** What is required **
Every entry is to be restated exactly; pictures are not part of the copy.

Dataset entries
-------
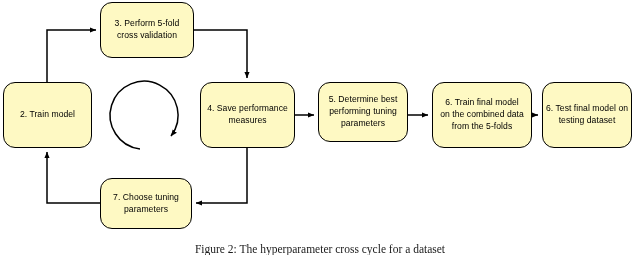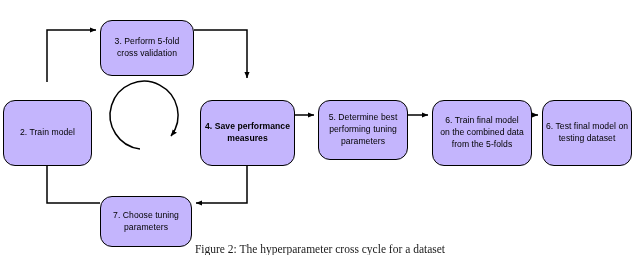--- a/index.html
+++ b/index.html
@@ -21,30 +21,29 @@
     left: 0;
     top: 0;
     width: 640px;
     height: 255px;
   }
   .node {
     position: absolute;
     box-sizing: border-box;
     border: 1.6px solid #000000;
     border-radius: 12px;
-    background: #c4b5fd;
+    background: #fef9c3;
     display: flex;
     align-items: center;
     justify-content: center;
     text-align: center;
     font-size: 8.6px;
     line-height: 1.38;
     letter-spacing: 0.05px;
     z-index: 2;
-    margin-top: 18px;
   }
   .node .label {
     display: block;
     white-space: pre-line;
     padding: 0 2px;
   }
   
   .node.wide-text .label {
     width: 108px;
     margin-left: -8px;
@@ -98,21 +97,21 @@
 
   <div class="node" style="left:3px; top:82px; width:89px; height:66px;">
     <span class="label">2. Train model</span>
   </div>
 
   <div class="node" style="left:100px; top:2px; width:94px; height:56px;">
     <span class="label">3. Perform 5-fold
 cross validation</span>
   </div>
 
-  <div class="node" style="left:200px; top:82px; width:95px; height:66px;font-weight:bold;">
+  <div class="node" style="left:200px; top:82px; width:95px; height:66px;">
     <span class="label">4. Save performance
 measures</span>
   </div>
 
   <div class="node" style="left:100px; top:178px; width:92px; height:51px;">
     <span class="label">7. Choose tuning
 parameters</span>
   </div>
 
   <div class="node" style="left:318px; top:82px; width:90px; height:60px;">

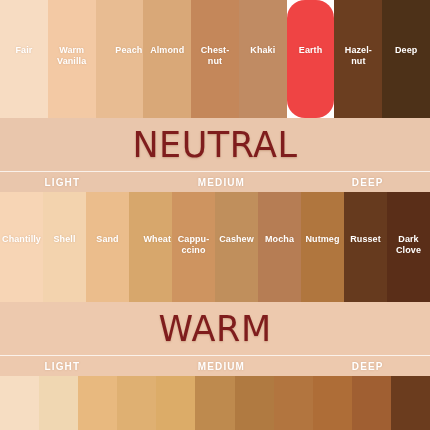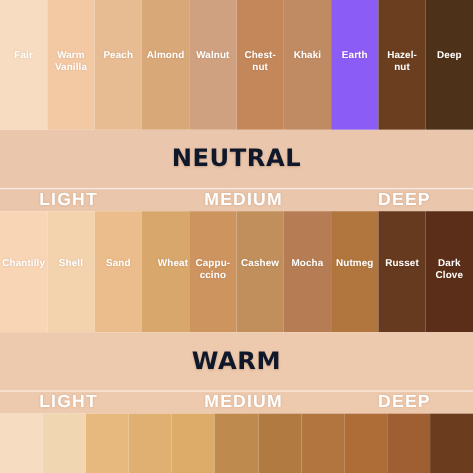--- a/index.html
+++ b/index.html
@@ -64,77 +64,74 @@
     box-sizing: border-box;
   }
   .banner-title-area {
     height: 53px;
     display: flex;
     align-items: center;
     justify-content: center;
   }
   .banner-title {
     font-family: "DejaVu Sans", sans-serif;
-    font-size: 22px;
-    font-weight: bold;
-    color: #0f172a;
+    font-size: 35px;
+    font-weight: normal;
+    color: #7f1d1d;
     letter-spacing: 0.5px;
     text-shadow: 0 1px 2px rgba(150,95,60,0.35);
   }
   .banner-divider {
     height: 1px;
     width: 100%;
     background: rgba(255,255,255,0.75);
   }
   .banner-tier-area {
     height: 20px;
     position: relative;
   }
   .tier {
     position: absolute;
     top: 50%;
     transform: translate(-50%, -50%);
-    font-size: 16px;
+    font-size: 10px;
     font-weight: bold;
     color: #ffffff;
     letter-spacing: 1.1px;
     white-space: nowrap;
     text-shadow: 0 0 2px rgba(150,95,60,0.3);
   }
 </style>
 </head>
 <body>
 
 <div class="poster" style="background: rgb(255, 255, 255);">
 
   <div class="swatch-row row-neutral-top" id="neutral-swatches">
       <div class="swatch" style="background: rgb(247, 220, 194);">
         <span class="swatch-label">Fair</span>
       </div>
       <div class="swatch" style="background: rgb(243, 201, 164);">
         <span class="swatch-label">Warm
 Vanilla</span>
       </div>
-      <div class="swatch" style="background: rgb(232, 188, 146);">
+      <div class="swatch" style="background: rgb(232, 188, 146); justify-content: flex-end;">
         <span class="swatch-label">Peach</span>
       </div>
       <div class="swatch" style="background: rgb(217, 168, 120);">
         <span class="swatch-label">Almond</span>
-      </div>
-      <div class="swatch" style="background: rgb(207, 161, 129);">
-        <span class="swatch-label">Walnut</span>
       </div>
       <div class="swatch" style="background: rgb(196, 135, 90);">
         <span class="swatch-label">Chest-
 nut</span>
       </div>
       <div class="swatch" style="background: rgb(192, 139, 99);">
         <span class="swatch-label">Khaki</span>
       </div>
-      <div class="swatch" style="background: #8b5cf6;">
+      <div class="swatch" style="background: #ef4444; border-radius: 18px;">
         <span class="swatch-label">Earth</span>
       </div>
       <div class="swatch" style="background: rgb(107, 62, 32); justify-content: center;">
         <span class="swatch-label">Hazel-
 nut</span>
       </div>
       <div class="swatch" style="background: rgb(77, 49, 24);">
         <span class="swatch-label">Deep</span>
       </div>
     </div>

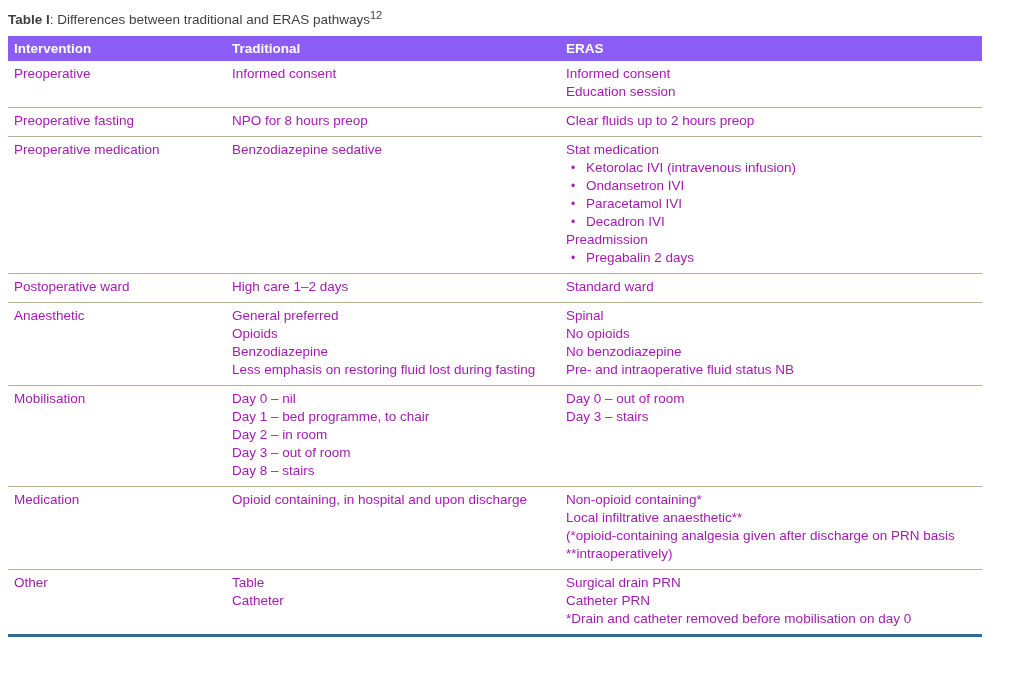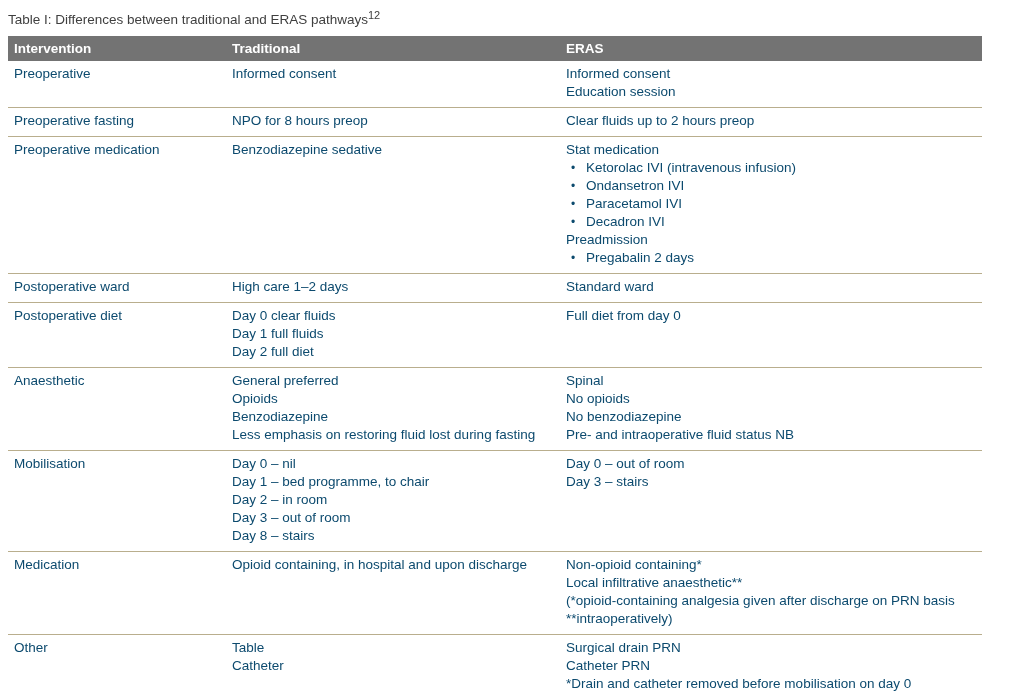--- a/index.html
+++ b/index.html
@@ -14,47 +14,47 @@
     background: #ffffff;
     padding: 11px 0 0 8px;
     overflow: hidden;
   }
   .table-title {
     font-size: 13.5px;
     color: #3f3f3f;
     margin-bottom: 8px;
     line-height: 17px;
   }
-  .table-title .bold { font-weight: normal; }
+  .table-title .bold { font-weight: bold; }
   .table-title sup {
     font-size: 11px;
     vertical-align: super;
     line-height: 0;
   }
   table.eras-table {
     border-collapse: collapse;
     table-layout: fixed;
     width: 974px;
   }
   table.eras-table col.c1 { width: 218px; }
   table.eras-table col.c2 { width: 334px; }
   table.eras-table col.c3 { width: 422px; }
   table.eras-table th {
-    background: #737373;
+    background: #8b5cf6;
     color: #ffffff;
     font-weight: bold;
     font-size: 13.5px;
     text-align: left;
     padding: 5px 6px 5px 6px;
     line-height: 15px;
   }
   table.eras-table td {
     vertical-align: top;
     font-size: 13.5px;
-    color: #0c4a6e;
+    color: #a21caf;
     line-height: 18px;
     padding: 4px 6px 6px 6px;
     border-bottom: 1px solid #b9ae8d;
   }
   table.eras-table tbody tr:last-child td {
     border-bottom: 3px solid #2e6d8c;
   }
   .line { white-space: normal; }
   .line.bold { font-weight: normal; }
   .line.bullet {
@@ -140,31 +140,20 @@
         <tr>
           <td>Postoperative ward</td>
           <td>
             <div class="line">High care 1–2 days</div>
           </td>
           <td>
             <div class="line">Standard ward</div>
           </td>
         </tr>
         <tr>
-          <td>Postoperative diet</td>
-          <td>
-            <div class="line">Day 0 clear fluids</div>
-            <div class="line">Day 1 full fluids</div>
-            <div class="line">Day 2 full diet</div>
-          </td>
-          <td>
-            <div class="line">Full diet from day 0</div>
-          </td>
-        </tr>
-        <tr>
           <td>Anaesthetic</td>
           <td>
             <div class="line">General preferred</div>
             <div class="line">Opioids</div>
             <div class="line">Benzodiazepine</div>
             <div class="line">Less emphasis on restoring fluid lost during fasting</div>
           </td>
           <td>
             <div class="line">Spinal</div>
             <div class="line">No opioids</div>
-------
** Exercise result **
--- a/index.html
+++ b/index.html
@@ -21,30 +21,29 @@
     left: 0;
     top: 0;
     width: 640px;
     height: 255px;
   }
   .node {
     position: absolute;
     box-sizing: border-box;
     border: 1.6px solid #000000;
     border-radius: 12px;
-    background: #c4b5fd;
+    background: #fef9c3;
     display: flex;
     align-items: center;
     justify-content: center;
     text-align: center;
     font-size: 8.6px;
     line-height: 1.38;
     letter-spacing: 0.05px;
     z-index: 2;
-    margin-top: 18px;
   }
   .node .label {
     display: block;
     white-space: pre-line;
     padding: 0 2px;
   }
   
   .node.wide-text .label {
     width: 108px;
     margin-left: -8px;
@@ -98,21 +97,21 @@
 
   <div class="node" style="left:3px; top:82px; width:89px; height:66px;">
     <span class="label">2. Train model</span>
   </div>
 
   <div class="node" style="left:100px; top:2px; width:94px; height:56px;">
     <span class="label">3. Perform 5-fold
 cross validation</span>
   </div>
 
-  <div class="node" style="left:200px; top:82px; width:95px; height:66px;font-weight:bold;">
+  <div class="node" style="left:200px; top:82px; width:95px; height:66px;">
     <span class="label">4. Save performance
 measures</span>
   </div>
 
   <div class="node" style="left:100px; top:178px; width:92px; height:51px;">
     <span class="label">7. Choose tuning
 parameters</span>
   </div>
 
   <div class="node" style="left:318px; top:82px; width:90px; height:60px;">

--- a/index.html
+++ b/index.html
@@ -64,77 +64,74 @@
     box-sizing: border-box;
   }
   .banner-title-area {
     height: 53px;
     display: flex;
     align-items: center;
     justify-content: center;
   }
   .banner-title {
     font-family: "DejaVu Sans", sans-serif;
-    font-size: 22px;
-    font-weight: bold;
-    color: #0f172a;
+    font-size: 35px;
+    font-weight: normal;
+    color: #7f1d1d;
     letter-spacing: 0.5px;
     text-shadow: 0 1px 2px rgba(150,95,60,0.35);
   }
   .banner-divider {
     height: 1px;
     width: 100%;
     background: rgba(255,255,255,0.75);
   }
   .banner-tier-area {
     height: 20px;
     position: relative;
   }
   .tier {
     position: absolute;
     top: 50%;
     transform: translate(-50%, -50%);
-    font-size: 16px;
+    font-size: 10px;
     font-weight: bold;
     color: #ffffff;
     letter-spacing: 1.1px;
     white-space: nowrap;
     text-shadow: 0 0 2px rgba(150,95,60,0.3);
   }
 </style>
 </head>
 <body>
 
 <div class="poster" style="background: rgb(255, 255, 255);">
 
   <div class="swatch-row row-neutral-top" id="neutral-swatches">
       <div class="swatch" style="background: rgb(247, 220, 194);">
         <span class="swatch-label">Fair</span>
       </div>
       <div class="swatch" style="background: rgb(243, 201, 164);">
         <span class="swatch-label">Warm
 Vanilla</span>
       </div>
-      <div class="swatch" style="background: rgb(232, 188, 146);">
+      <div class="swatch" style="background: rgb(232, 188, 146); justify-content: flex-end;">
         <span class="swatch-label">Peach</span>
       </div>
       <div class="swatch" style="background: rgb(217, 168, 120);">
         <span class="swatch-label">Almond</span>
-      </div>
-      <div class="swatch" style="background: rgb(207, 161, 129);">
-        <span class="swatch-label">Walnut</span>
       </div>
       <div class="swatch" style="background: rgb(196, 135, 90);">
         <span class="swatch-label">Chest-
 nut</span>
       </div>
       <div class="swatch" style="background: rgb(192, 139, 99);">
         <span class="swatch-label">Khaki</span>
       </div>
-      <div class="swatch" style="background: #8b5cf6;">
+      <div class="swatch" style="background: #ef4444; border-radius: 18px;">
         <span class="swatch-label">Earth</span>
       </div>
       <div class="swatch" style="background: rgb(107, 62, 32); justify-content: center;">
         <span class="swatch-label">Hazel-
 nut</span>
       </div>
       <div class="swatch" style="background: rgb(77, 49, 24);">
         <span class="swatch-label">Deep</span>
       </div>
     </div>

--- a/index.html
+++ b/index.html
@@ -14,47 +14,47 @@
     background: #ffffff;
     padding: 11px 0 0 8px;
     overflow: hidden;
   }
   .table-title {
     font-size: 13.5px;
     color: #3f3f3f;
     margin-bottom: 8px;
     line-height: 17px;
   }
-  .table-title .bold { font-weight: normal; }
+  .table-title .bold { font-weight: bold; }
   .table-title sup {
     font-size: 11px;
     vertical-align: super;
     line-height: 0;
   }
   table.eras-table {
     border-collapse: collapse;
     table-layout: fixed;
     width: 974px;
   }
   table.eras-table col.c1 { width: 218px; }
   table.eras-table col.c2 { width: 334px; }
   table.eras-table col.c3 { width: 422px; }
   table.eras-table th {
-    background: #737373;
+    background: #8b5cf6;
     color: #ffffff;
     font-weight: bold;
     font-size: 13.5px;
     text-align: left;
     padding: 5px 6px 5px 6px;
     line-height: 15px;
   }
   table.eras-table td {
     vertical-align: top;
     font-size: 13.5px;
-    color: #0c4a6e;
+    color: #a21caf;
     line-height: 18px;
     padding: 4px 6px 6px 6px;
     border-bottom: 1px solid #b9ae8d;
   }
   table.eras-table tbody tr:last-child td {
     border-bottom: 3px solid #2e6d8c;
   }
   .line { white-space: normal; }
   .line.bold { font-weight: normal; }
   .line.bullet {
@@ -140,31 +140,20 @@
         <tr>
           <td>Postoperative ward</td>
           <td>
             <div class="line">High care 1–2 days</div>
           </td>
           <td>
             <div class="line">Standard ward</div>
           </td>
         </tr>
         <tr>
-          <td>Postoperative diet</td>
-          <td>
-            <div class="line">Day 0 clear fluids</div>
-            <div class="line">Day 1 full fluids</div>
-            <div class="line">Day 2 full diet</div>
-          </td>
-          <td>
-            <div class="line">Full diet from day 0</div>
-          </td>
-        </tr>
-        <tr>
           <td>Anaesthetic</td>
           <td>
             <div class="line">General preferred</div>
             <div class="line">Opioids</div>
             <div class="line">Benzodiazepine</div>
             <div class="line">Less emphasis on restoring fluid lost during fasting</div>
           </td>
           <td>
             <div class="line">Spinal</div>
             <div class="line">No opioids</div>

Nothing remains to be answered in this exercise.